At the competition’s parallel launch in Newcastle, Gustavsson’s assistant Mel Andreatta was visibly excited about what is to come next month.
“It is a World Cup year – it’s finally here. We’re super pumped. What a year to start with a tournament in Australia. What an opportunity for all Australians to do what we are best at – hosting world-class sporting events.
“These opponents have been carefully chosen for us to prepare in the runway up to the World Cup. This is the best way for us to start our final preparations for the World Cup. Let’s get started!”
Also present at the launch were several Matildas players. Kyah Simon emphasised the importance of what is to come starting with the Cup of Nations in terms of the legacy for the next generation
“It’s a chance to watch strong, powerful female(s)… do what they do best and they can see that if a guy can do it, a girl can do it just as good.”Kyah Simon
From a players perspective, Tottenham Hotspur star stated how she believes that the challenges posed by Spain, Czech Republic, and Jamaica are hugely important to being ready for the World Cup. “To have a tournament like this before is crucial in terms of preparations to play three teams who are so different in terms of quality and football(ing) style.”
However, it’s not just the opposition that is important, it’s the start for Australian fans to get caught up in the atmosphere of watching a successful national side – and the Matildas are all out to build on what the Socceroos achieved in Qatar.
“Being back here for the back end of the Socceroos tournament (men’s World Cup campaign), I really saw the support (that they got) from the whole of Australia… definitely lit a fire in our bellies and got that excitement going. I hope the country gets behind us just as much as they did for the boys.”

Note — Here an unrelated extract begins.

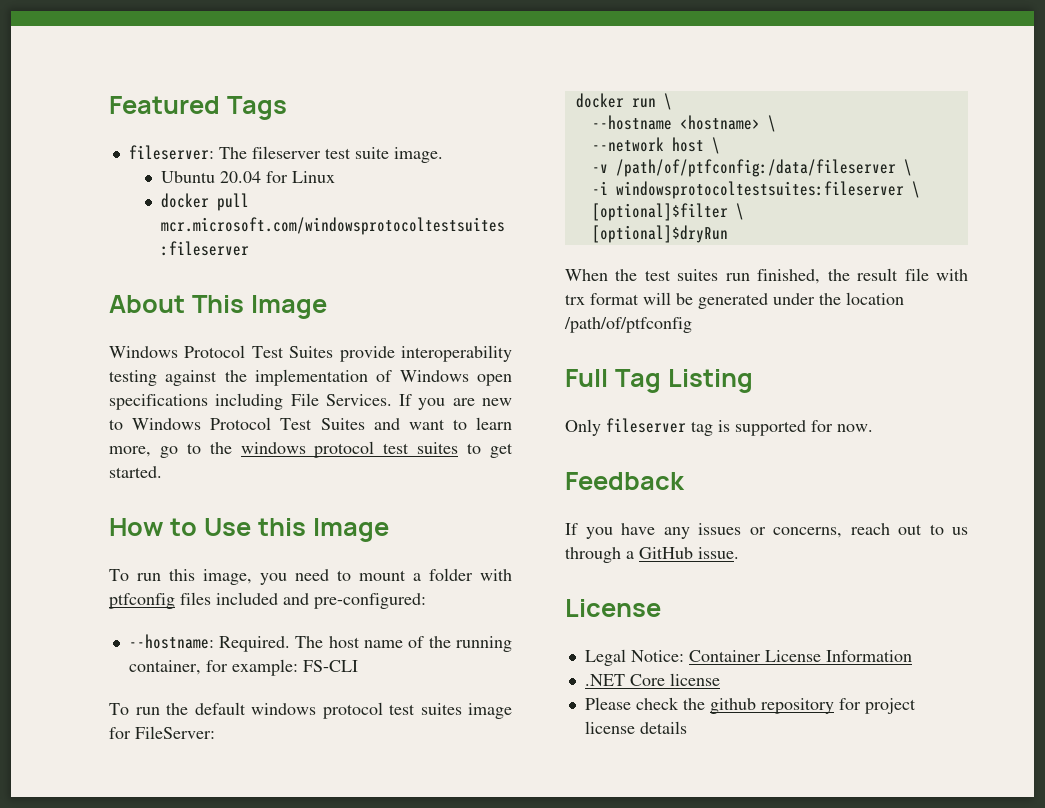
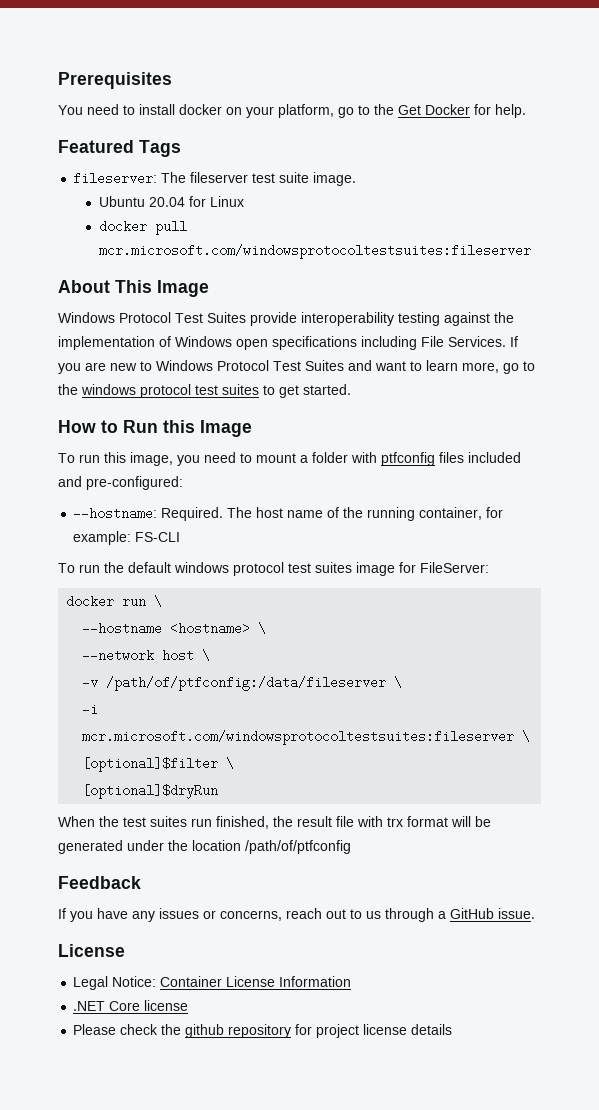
(109, 105) none -> [58,72,172,89] [58,104,526,118] Prerequisites // You need to install docker on your platform, go to the Get Docker for help. //
[203,518,251,536] Use -> [123,420,158,433] Run
[615,181,904,199] windowsprotocoltestsuites:fileserver -> [82,730,515,745] mcr.microsoft.com/windowsprotocoltestsuites:fileserver
[565,369,753,393] [565,418,873,436] // Full Tag Listing // Only fileserver tag is supported for now. -> (351, 847) none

Speaking back in Parramatta, striker Cortnee Vine was clear that Australia are going all out to make sure they right the wrongs from their last encounter against Spain, which saw a weakened Matildas side suffer a 7-0 defeat.

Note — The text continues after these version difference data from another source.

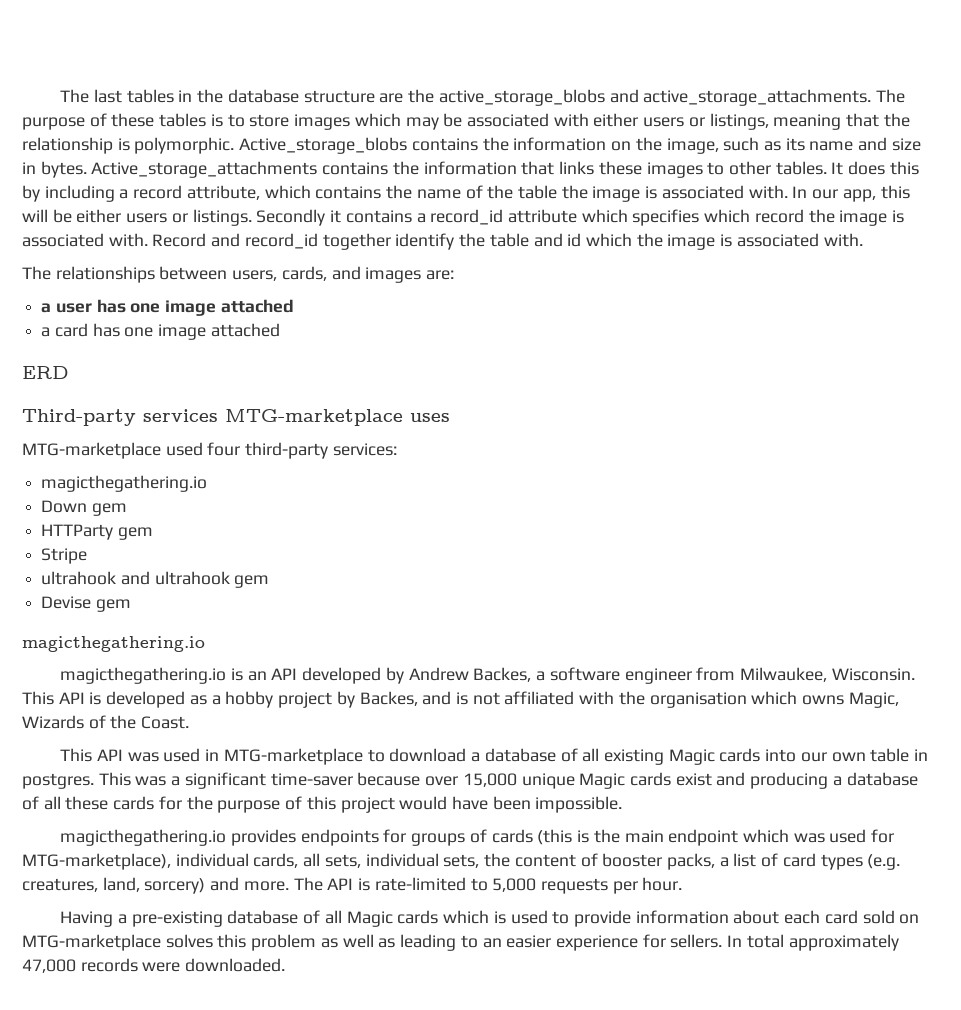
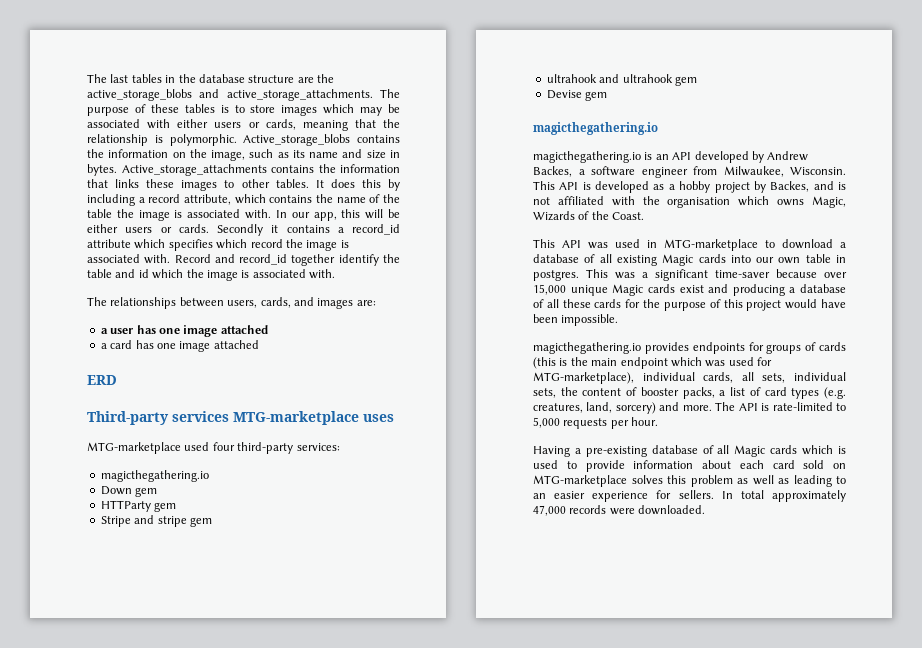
[709,113,769,130] listings, -> [265,119,296,130] cards,
[192,209,252,226] listings. -> [178,224,209,233] cards.
(88, 556) none -> [134,515,212,527] and stripe gem

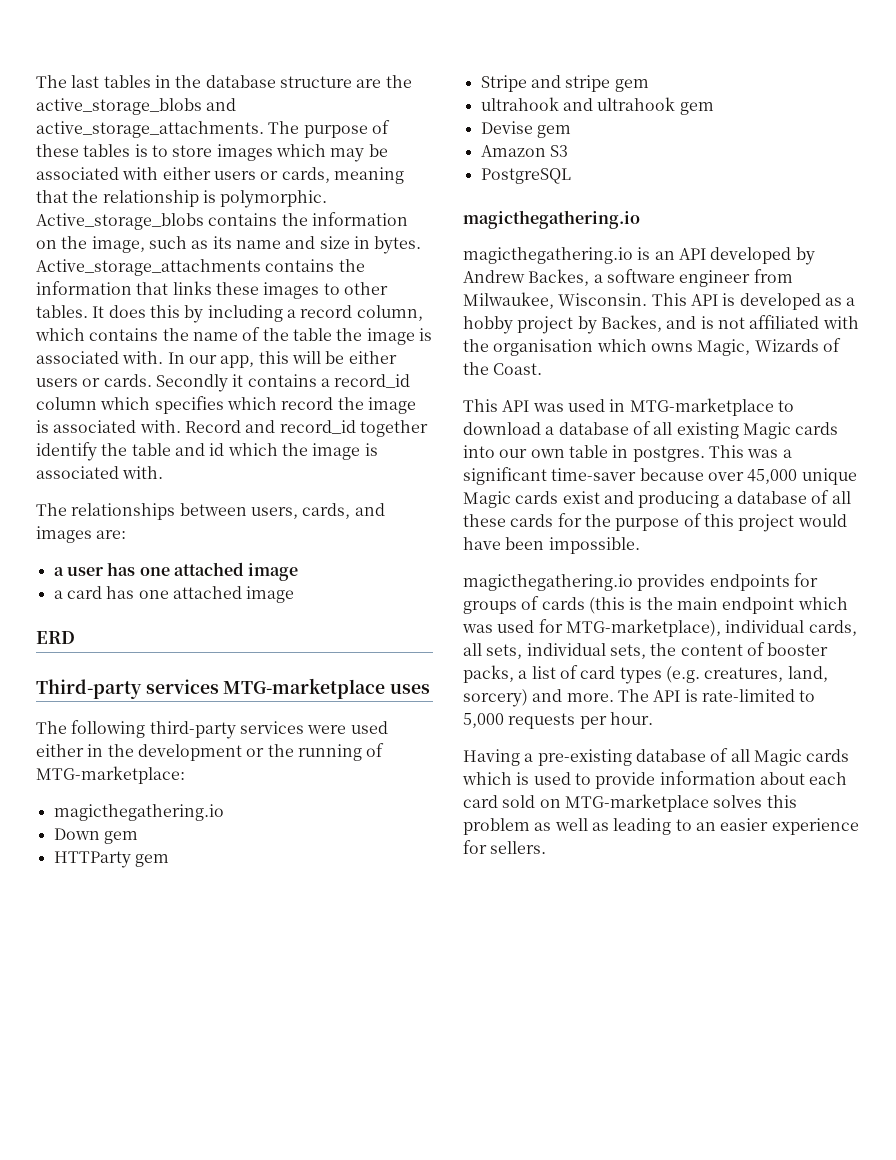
[184,194,231,205] attribute, -> [356,305,423,321] column,
[87,239,131,248] attribute -> [36,397,97,410] column
[183,325,268,337] image attached -> [173,562,299,581] attached image
[179,340,259,352] image attached -> [172,586,295,603] attached image
[87,442,340,454] MTG-marketplace used four third-party services: -> [36,720,388,739] [36,743,385,761] [36,766,185,784] The following third-party services were used either in the development or the running of MTG-marketplace:
(608, 96) none -> [480,145,568,157] [480,168,571,184] // Amazon S3 // PostgreSQL
[533,284,566,295] 15,000 -> [747,469,798,484] 45,000
[721,490,846,502] [533,505,706,516] In total approximately 47,000 records were downloaded. -> (547, 847) none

“I’m interested to play Spain again – we need redemption again. We need to see where we are against the best for the World Cup.
Vine also revealed that she is continuing to hone her skills as a finisher with the national squad coaches to give her the best possible chance of being selected for the World Cup squad.
“I’ve had a few words recently with the assistant coach (Mel Andreatta) to work on those little few executions of chances. I do get into good positions, but I need to get on the end of the chances. I really want to hear that crowd (when I score)!”
Breakthrough defender Charli Grant was also in Parramatta and highlighted that the importance for the Matildas to start World Cup year on the front foot.
To have a tournament leading into the World Cup against three different opposition is so good, and give a glimpse to the Australian public about what to expect in July. Hopefully, we can kick off 2023 with a bang.